- 26-28 October 2011 – Brussels
- Keynote Speakers: Derrick de Kerckhove, Robert K. Logan, Paul Levinson, Graham Harman, Peter-Paul Verbeek
Marshall McLuhan (1911-1980): media theorist, cultural critic, provoker. Undoubtedly influential. Pitching phrases like ‘the medium is the message’ and ‘the global village,’ McLuhan rose to stardom in the 1960s, only to see his fame decay during the last decade of his life. Since the early 1990s however, his ideas have been gradually rediscovered by academics and pop culture alike. The digital revolution made him, retrospectively, a quite accurate analyst of the information era, even a visionary in the eyes of some. Within communication studies, cultural studies, sociology, and philosophy, his insights remain fertile ground for anyone trying to understand the interactions of humans, technologies, and media environments.

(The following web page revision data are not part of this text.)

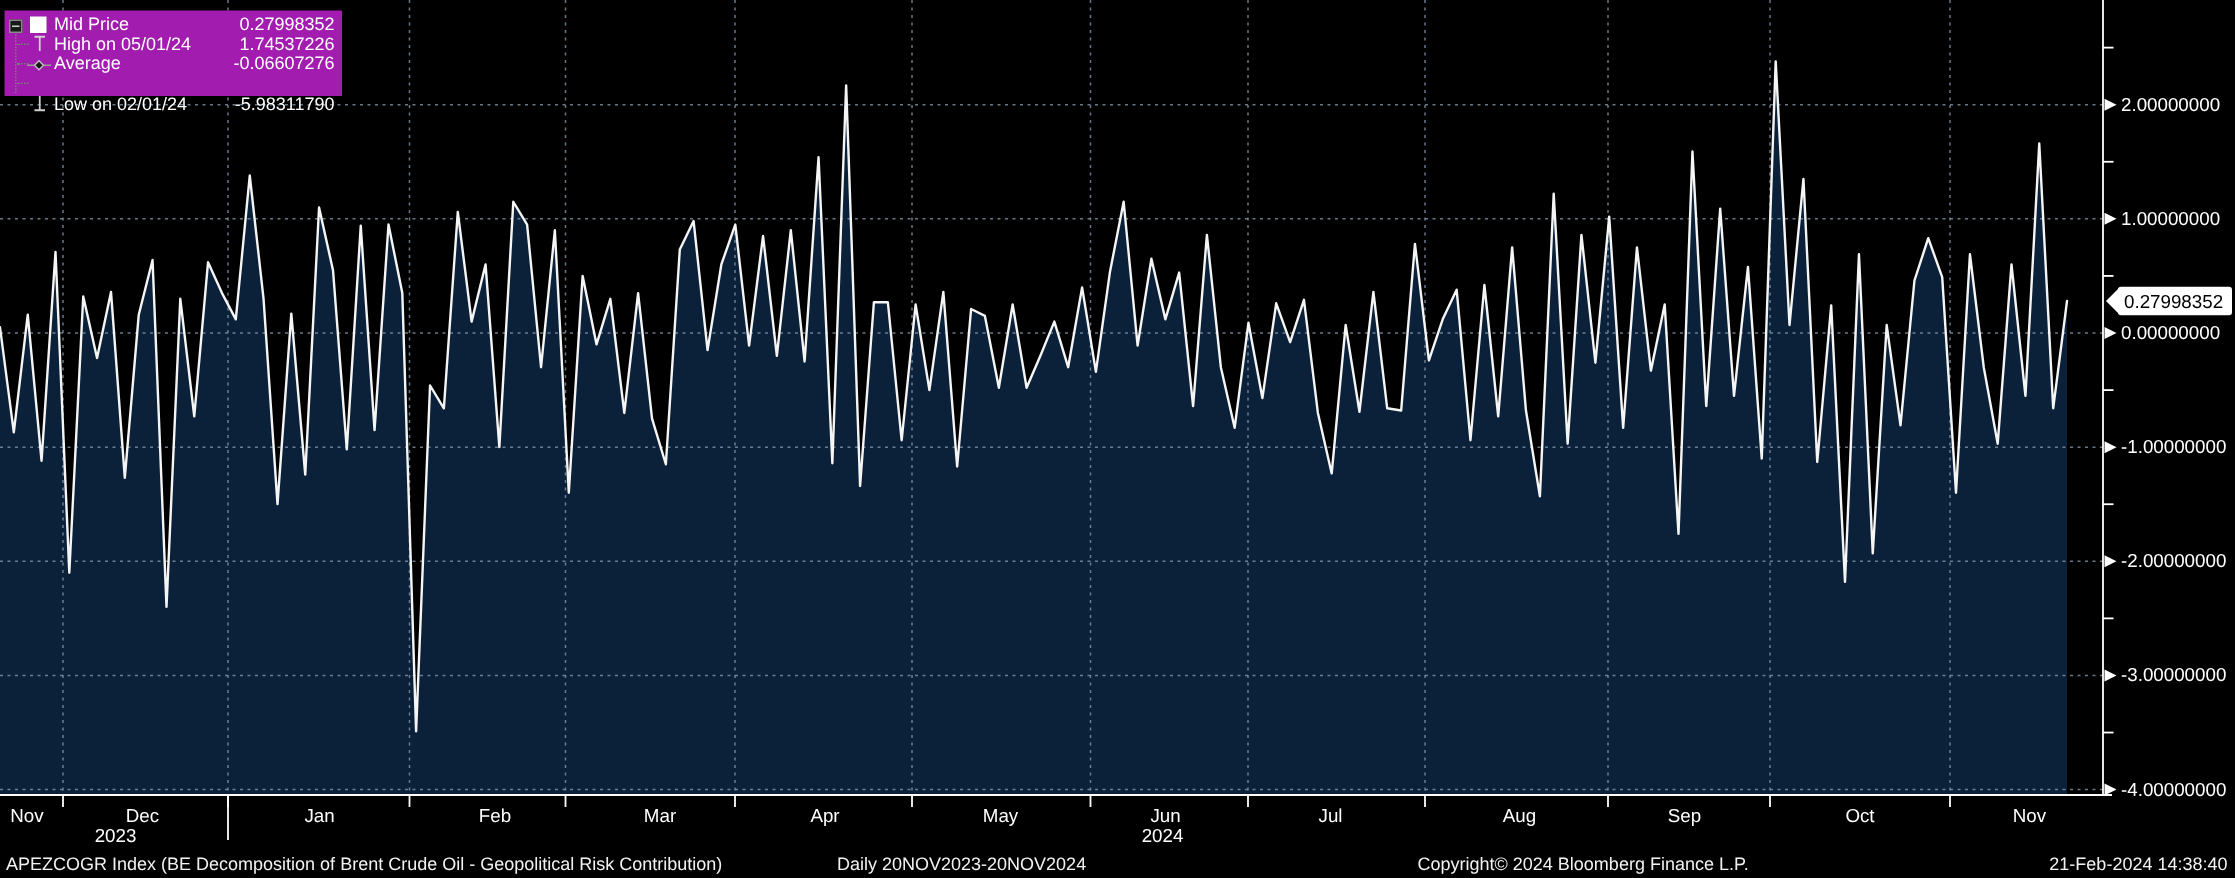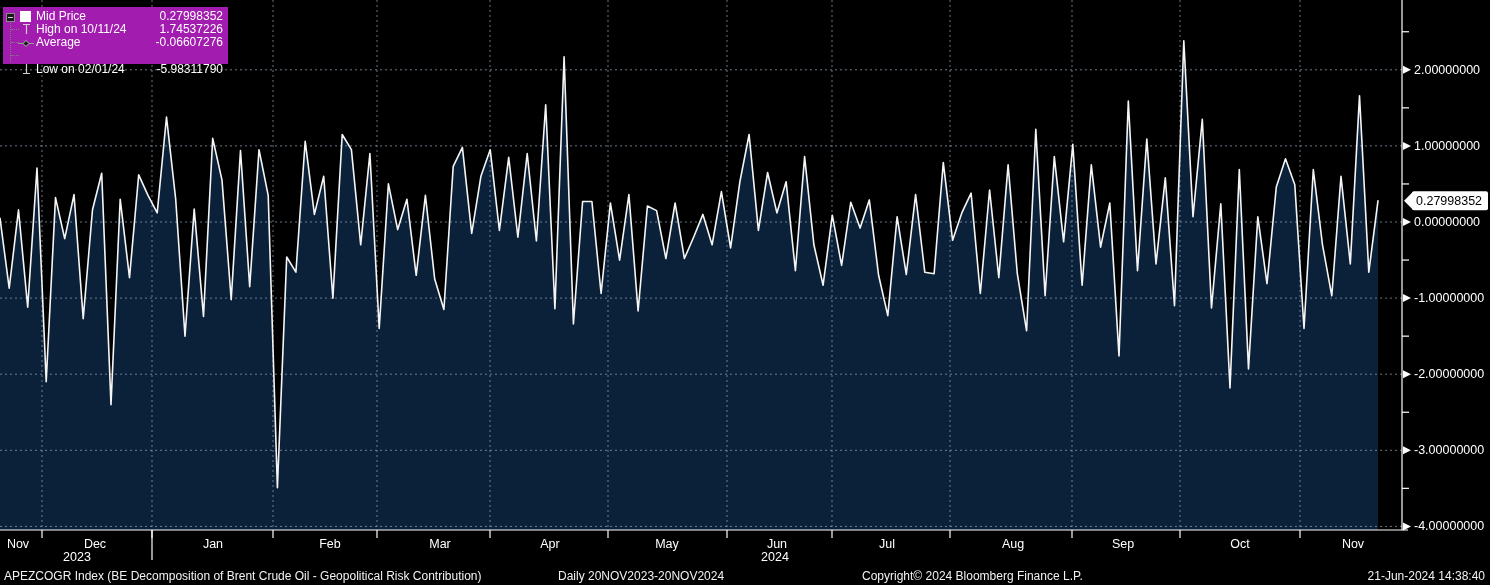"High on 10/11/24" span.lb { text: 10/11/24 -> 05/01/24 }
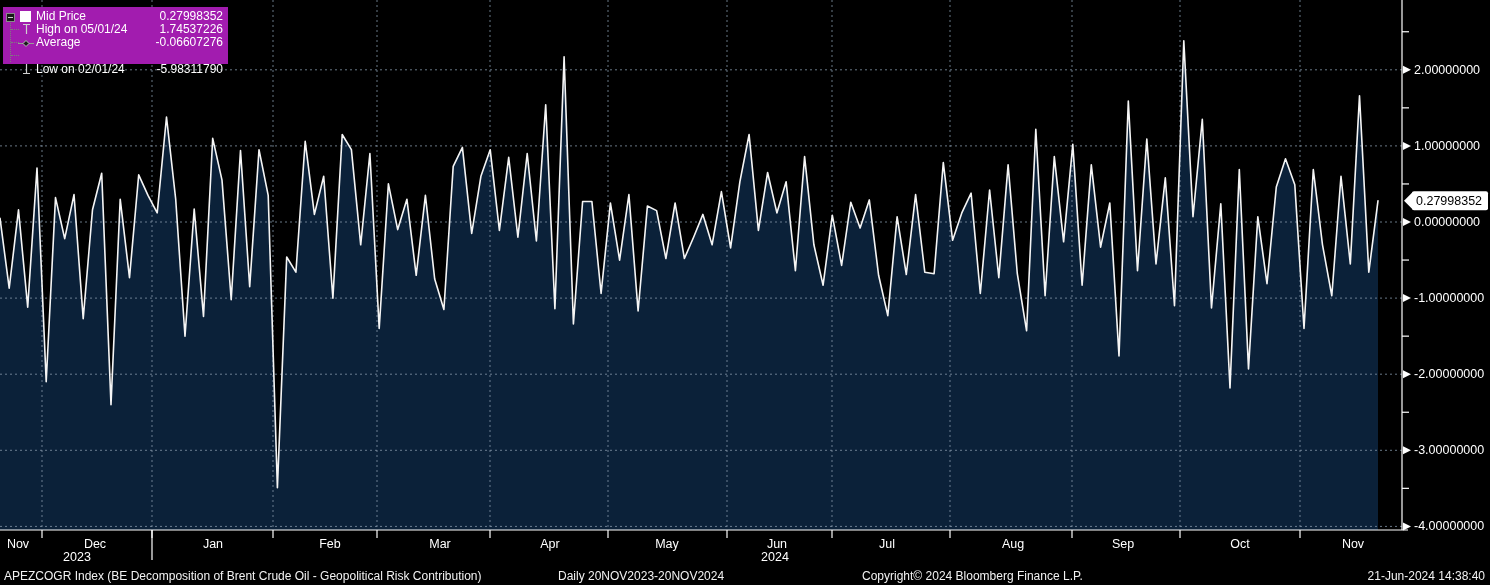"Copyright© 2024 Bloomberg Finance L.P." .f-copy { left: 862px -> 945px }
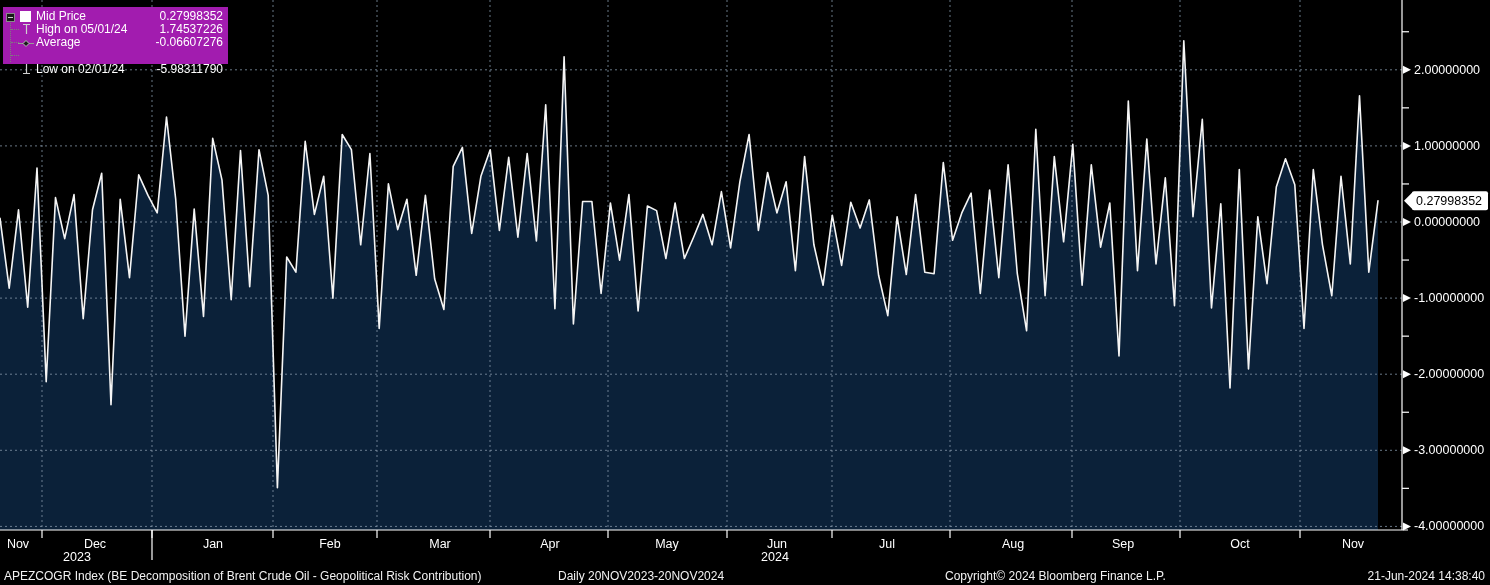"21-Jun-2024 14:38:40" span.f-time { text: 21-Jun-2024 -> 21-Feb-2024 }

In 2011, McLuhan would have celebrated his 100th birthday. A perfect moment to look back as well as ahead. During this interdisciplinary conference, we will discuss McLuhan’s ideas from different perspectives and traditions. At the same time we wish to highlight an aspect of McLuhan that until now has been underexposed: his philosophy of media. Inasmuch as he reflected upon the workings and forms of media, McLuhan truly was a philosopher of technology, very much in the style of contemporary Anglo-American philosophers of technology: weaving together ontology, phenomenology, critique, and cultural observations into an eclectic patchwork bent on understanding media dynamics. And “media,” in McLuhan’s sense, could be anything made by humans, ranging from cars over political systems to ideas. Throughout this centennial celebration, we seek to investigate McLuhan’s “media philosophy,” in particular its relation to, relevance for, and place in philosophy and media studies.